Liebe Menschen,
es weihnachtet sehr, irgendwo da oben in Europa, kurz vor dem Polarkreis.
Hier jedenfalls würde Rudolph das Renntier vor Hitze aus dem Pelz
fahren. Wenigstens habe ich die erste Hitzewelle mit 37 Grad überstanden
und die Asche der Buschbrände hier am Berg ist auch aus der Bude
gefegt.
Wie immer wollte ich heute ganz vorne anfangen, etwas zum Abklingen meiner
Heimweh-Depris, meinem Marathon mit Jazz-Ikonen und dem Besuch bei meiner
Kollegin in ihrer Hütte im Squatter-Camp des Townships Langa berichten.
Doch dann kam ER heute ins Museum. Graues schütteres Haar, einprägsame
Brille, deutsche Sprache. Nur ein Augenblick auf der Treppe. Ein Huschen
im Augenwinkel, ein Zucken im Hirn.
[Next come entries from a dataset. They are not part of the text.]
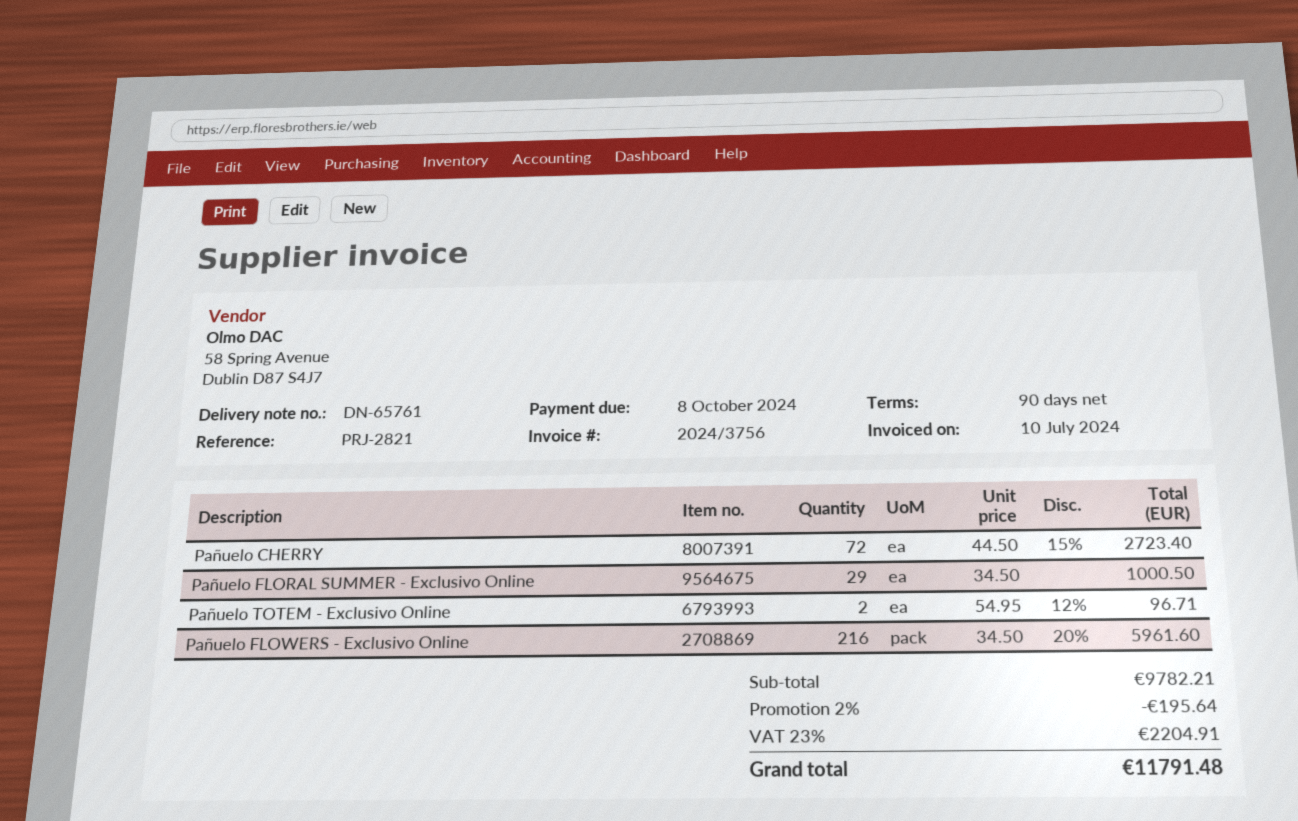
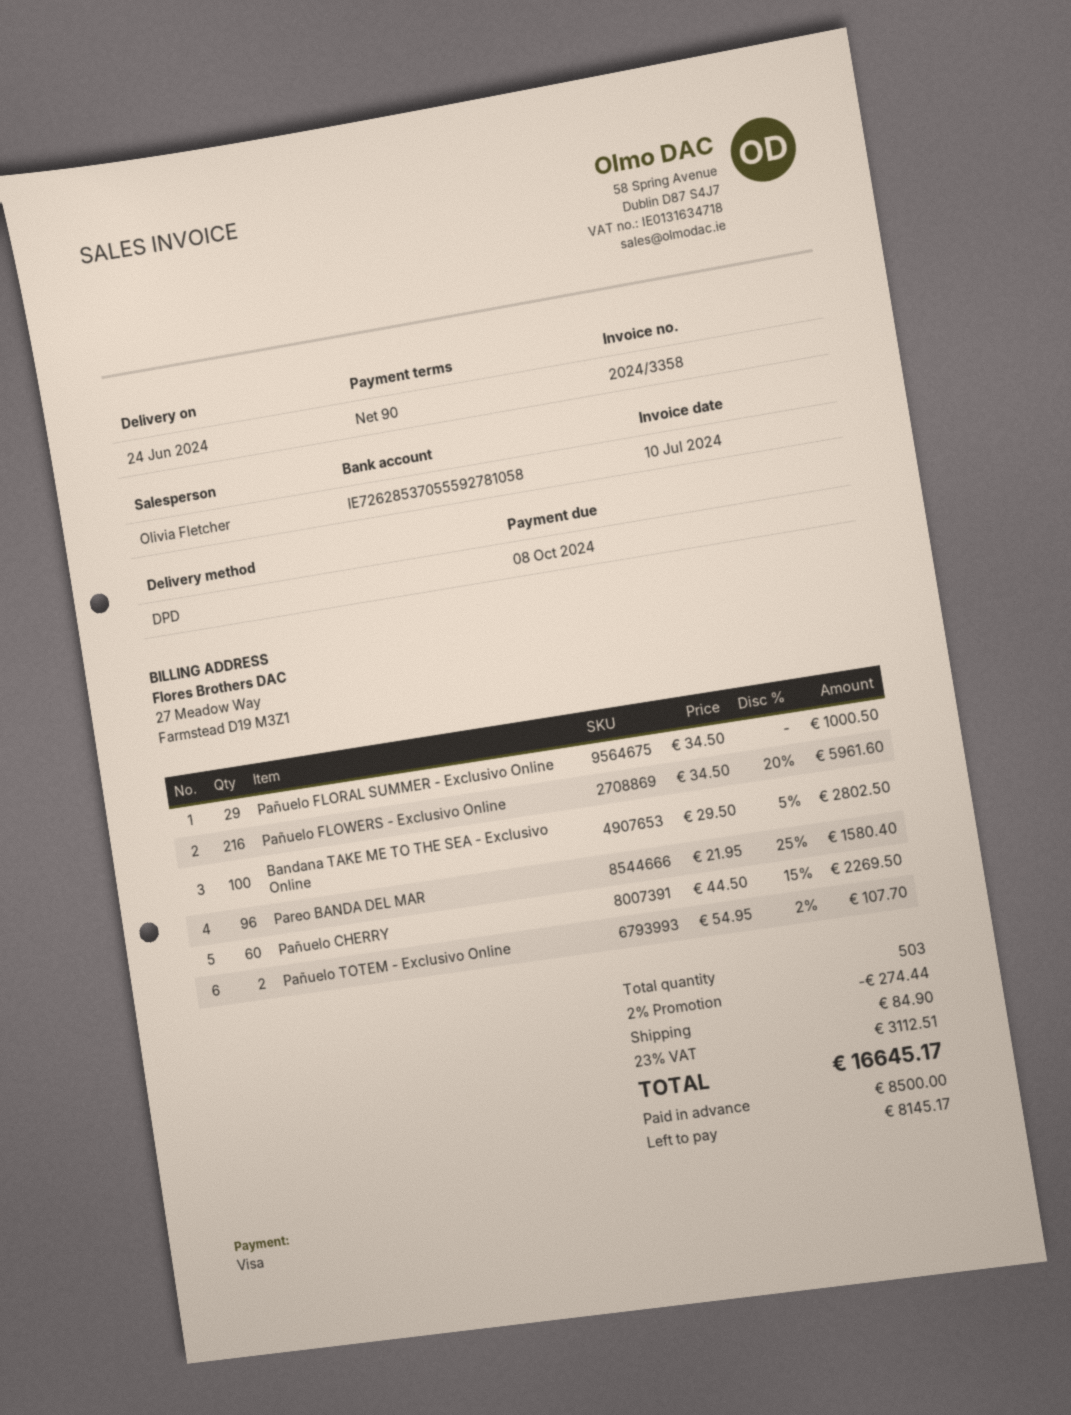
invoice number: 2024/3756 -> 2024/3358
Pañuelo CHERRY: 72 x 44.50 - 15% = 2723.40 -> 60 x 44.50 - 15% = 2269.50
Pañuelo TOTEM - Exclusivo Online: 2 x 54.95 - 12% = 96.71 -> 2 x 54.95 - 2% = 107.70
Bandana TAKE ME TO THE SEA - Exclusivo Online: none -> 100 x 29.50 - 5% = 2802.50
Pareo BANDA DEL MAR: none -> 96 x 21.95 - 25% = 1580.40
discount: 2% = 195.64 -> 2% = 274.44
shipping: none -> 84.90
tax: 23% = 2204.91 -> 23% = 3112.51
total: 11791.48 -> 16645.17

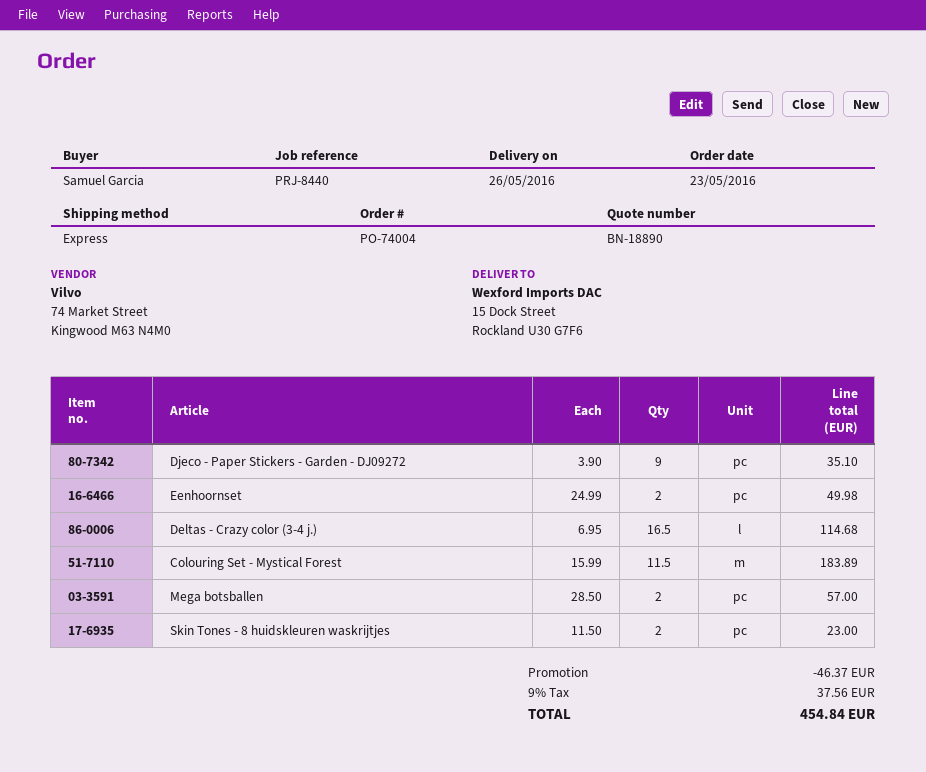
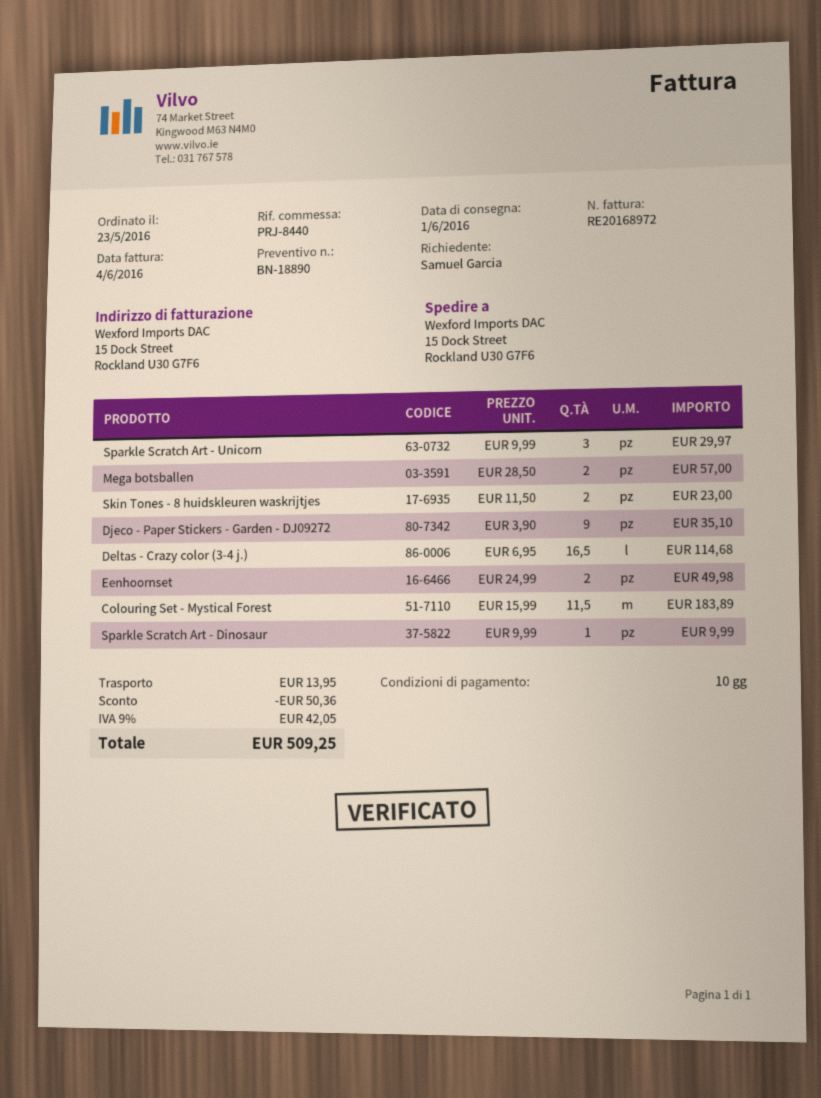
delivery date: 2016-05-26 -> 2016-06-01
Sparkle Scratch Art - Unicorn: none -> 3 x 9.99 = 29.97
Sparkle Scratch Art - Dinosaur: none -> 1 x 9.99 = 9.99
discount: 46.37 -> 50.36
shipping: none -> 13.95
tax: 9% = 37.56 -> 9% = 42.05
total: 454.84 -> 509.25

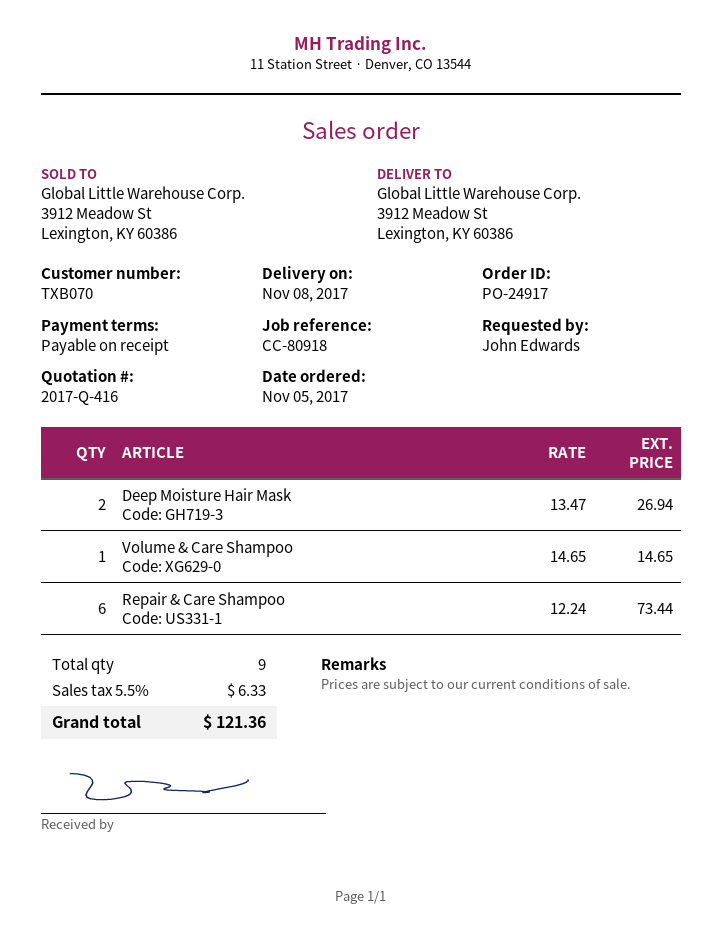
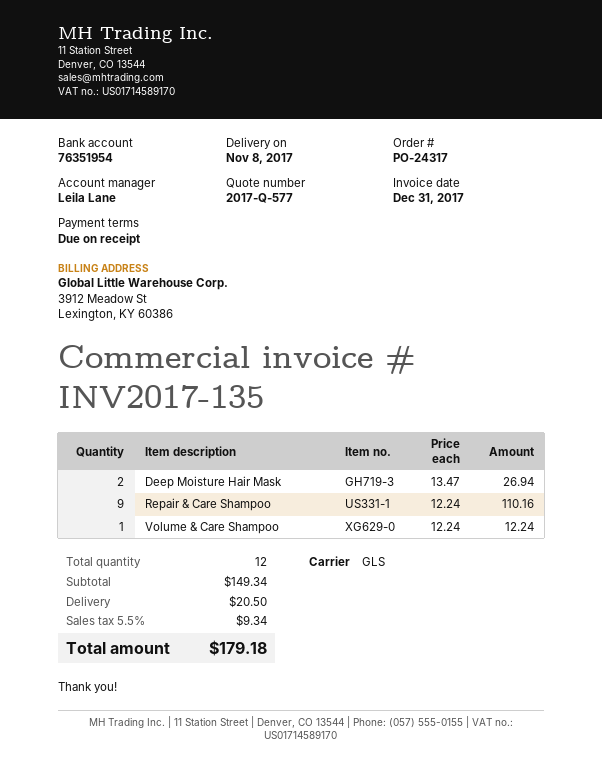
quote number: 2017-Q-416 -> 2017-Q-577
order number: PO-24917 -> PO-24317
Volume & Care Shampoo: 1 x 14.65 = 14.65 -> 1 x 12.24 = 12.24
Repair & Care Shampoo: 6 x 12.24 = 73.44 -> 9 x 12.24 = 110.16
total quantity: 9 -> 12
shipping: none -> 20.50
tax: 5.5% = 6.33 -> 5.5% = 9.34
total: 121.36 -> 179.18

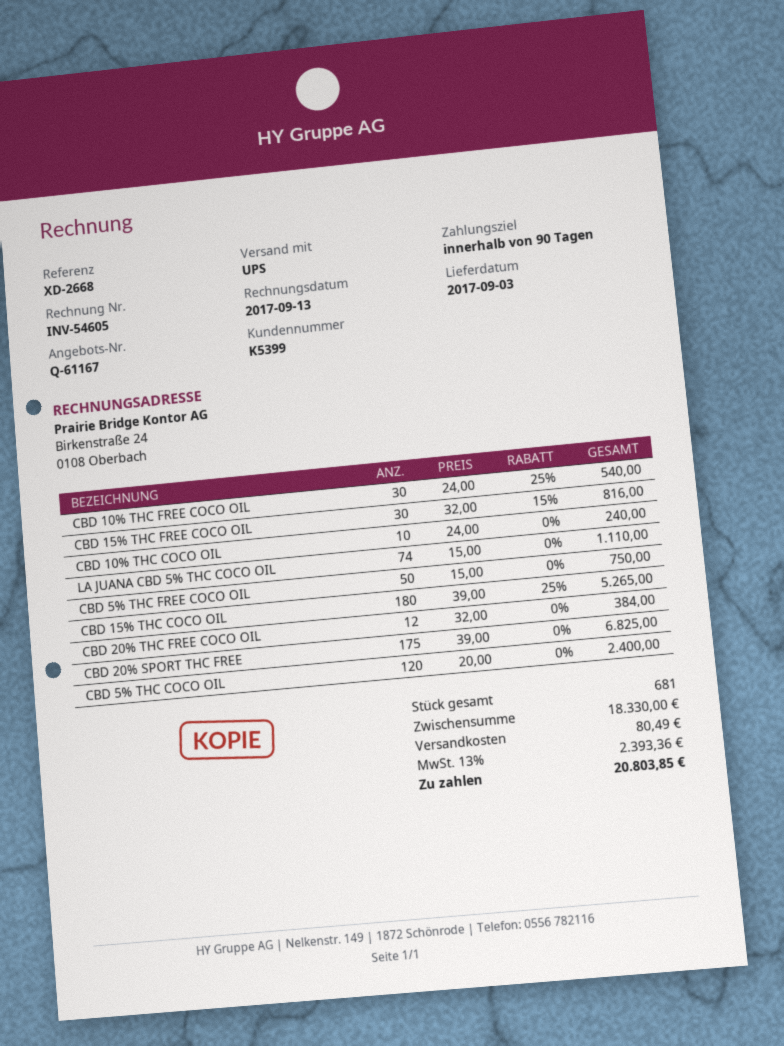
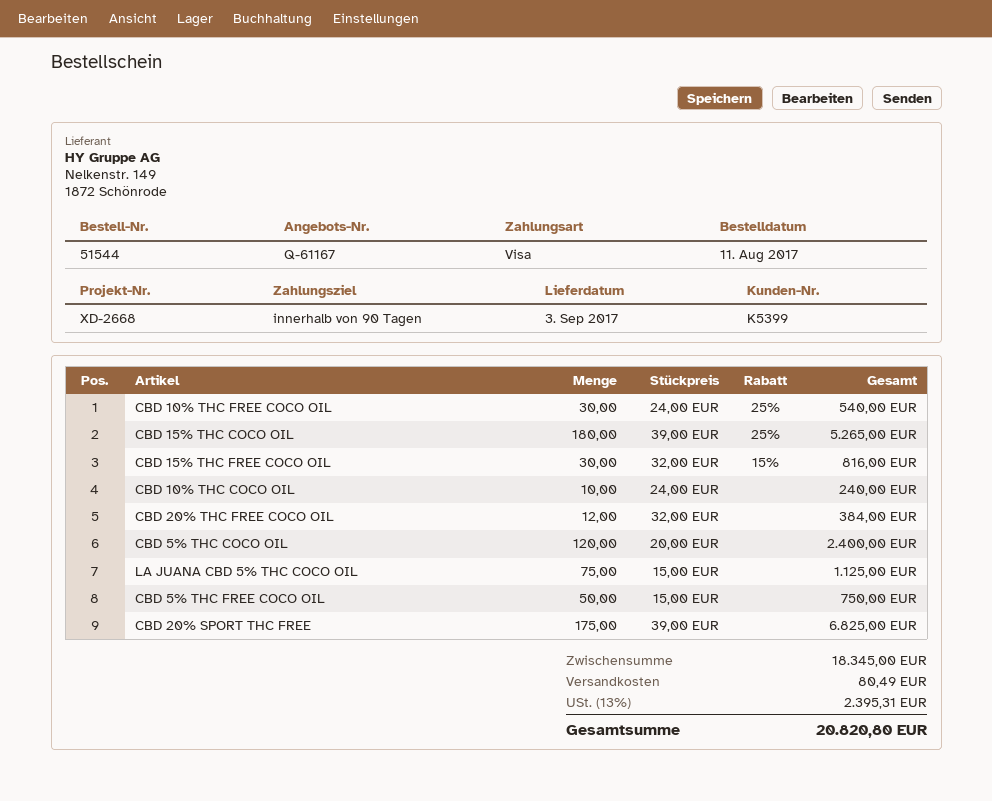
LA JUANA CBD 5% THC COCO OIL: 74 x 15.00 = 1110.00 -> 75 x 15.00 = 1125.00
subtotal: 18330.00 -> 18345.00
tax: 13% = 2393.36 -> 13% = 2395.31
total: 20803.85 -> 20820.80

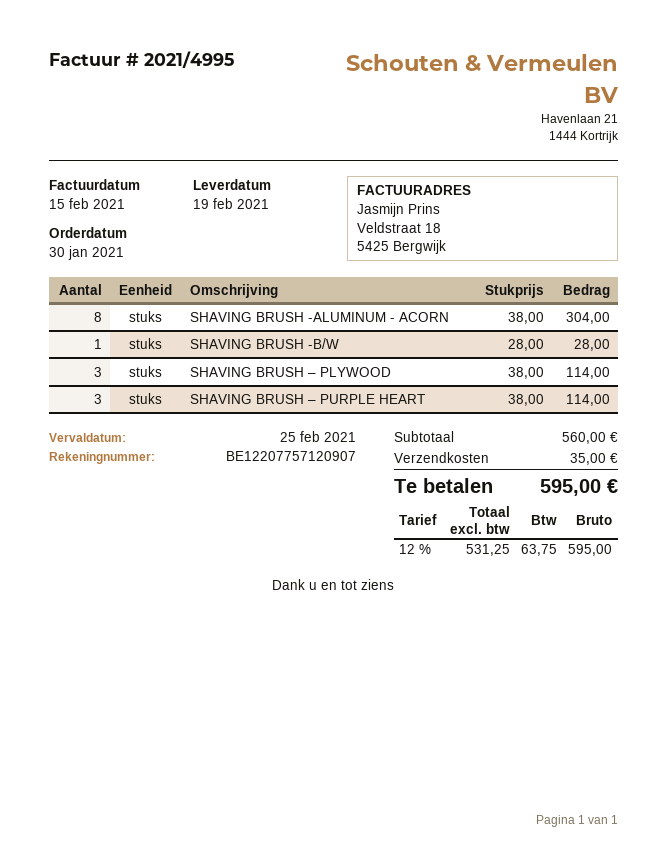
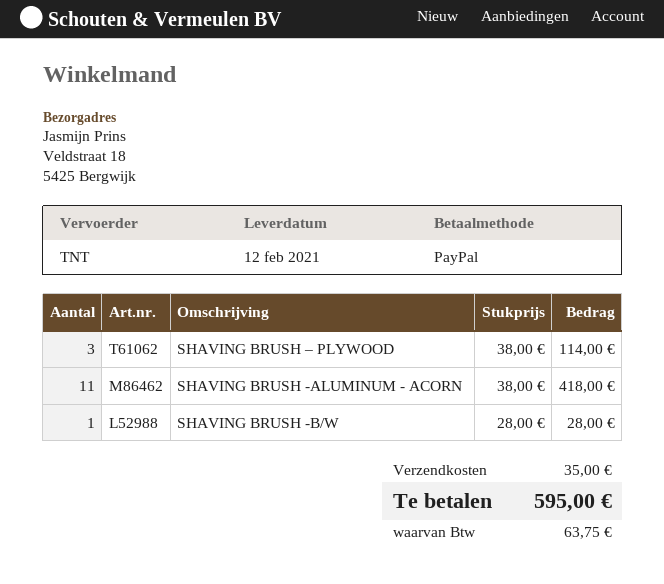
delivery date: 2021-02-19 -> 2021-02-12
SHAVING BRUSH -ALUMINUM - ACORN: 8 x 38.00 = 304.00 -> 11 x 38.00 = 418.00
SHAVING BRUSH – PURPLE HEART: 3 x 38.00 = 114.00 -> none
Wer ist das doch gleich? Den kennst
du. Richtig! Oder ist er es nicht? Also sprech ich die Frau in seiner
Begleitung an. "Sprechen Sie Deutsch?", "Ja, eigentlich
nur Deutsch". "Mein Name ist Lutz. Ich bin der deutsche Praktikant
hier im Museum. Wo kommen Sie denn her?" "Aus Deutschland!"
(Ahaaaaaaaaa, wer hätte das gedacht? ;-) "Woher denn genau?"
"Aus Leipzig."
Nun ist Alles klar. Lutz zieht rüber auf die Überholspur: "Ist
der Herr neben ihnen zufällig unser ehemaliger Bürgermeister?"
"Ja, neben mir stehen sogar zwei Ehrenbürger der Stadt. Das
ist mein Mann, Erich Loest." (Schluck. Noch mehr klar.) Tja, wozu
muss man in Leipzig auf irgendwelche überfüllten Lesungen gehen
und sich den Schlumps in der LVZ durchlesen. Man kann doch einfach nach
Kapstadt ziehen, um mal mit dem ollen Schrifsteller ("Nicolaikirche")
zu schnacken. Und weil der arme Ossi-Poet und seine Gemahlin kaum Englisch
können, haben sie halt noch einen prominenten ossimilierten Wessi
als Dolmetscher: Hinrich Lehmann-Grube, den alten OB der Messestadt. Zufälle
gibt's. Oder Fügung!?! Wenn ich des Hinrichs Englisch richtig interpretierte,
will Erichs Frau wohl etwas radiojournalistisches (hört, hört)
über den District Six machen. Wir sind gespannt. Ich habe ihr erst
mal meine Assistenz angeboten. Vielleicht hat ihr Übersetzer ja beim
nächsten Mal frei...
So, das aber nur vorweg, weil ich das ja handwerklich so gelernt habe:
Das Wichtigste zuerst, weil auf dem Weg aus Afrika ja irgendeine Hyäne
die Leitung durchgenagt haben könnte. Und hier-> oder vielleicht
auch hier -> schon Schluss ist mit der Mail ist.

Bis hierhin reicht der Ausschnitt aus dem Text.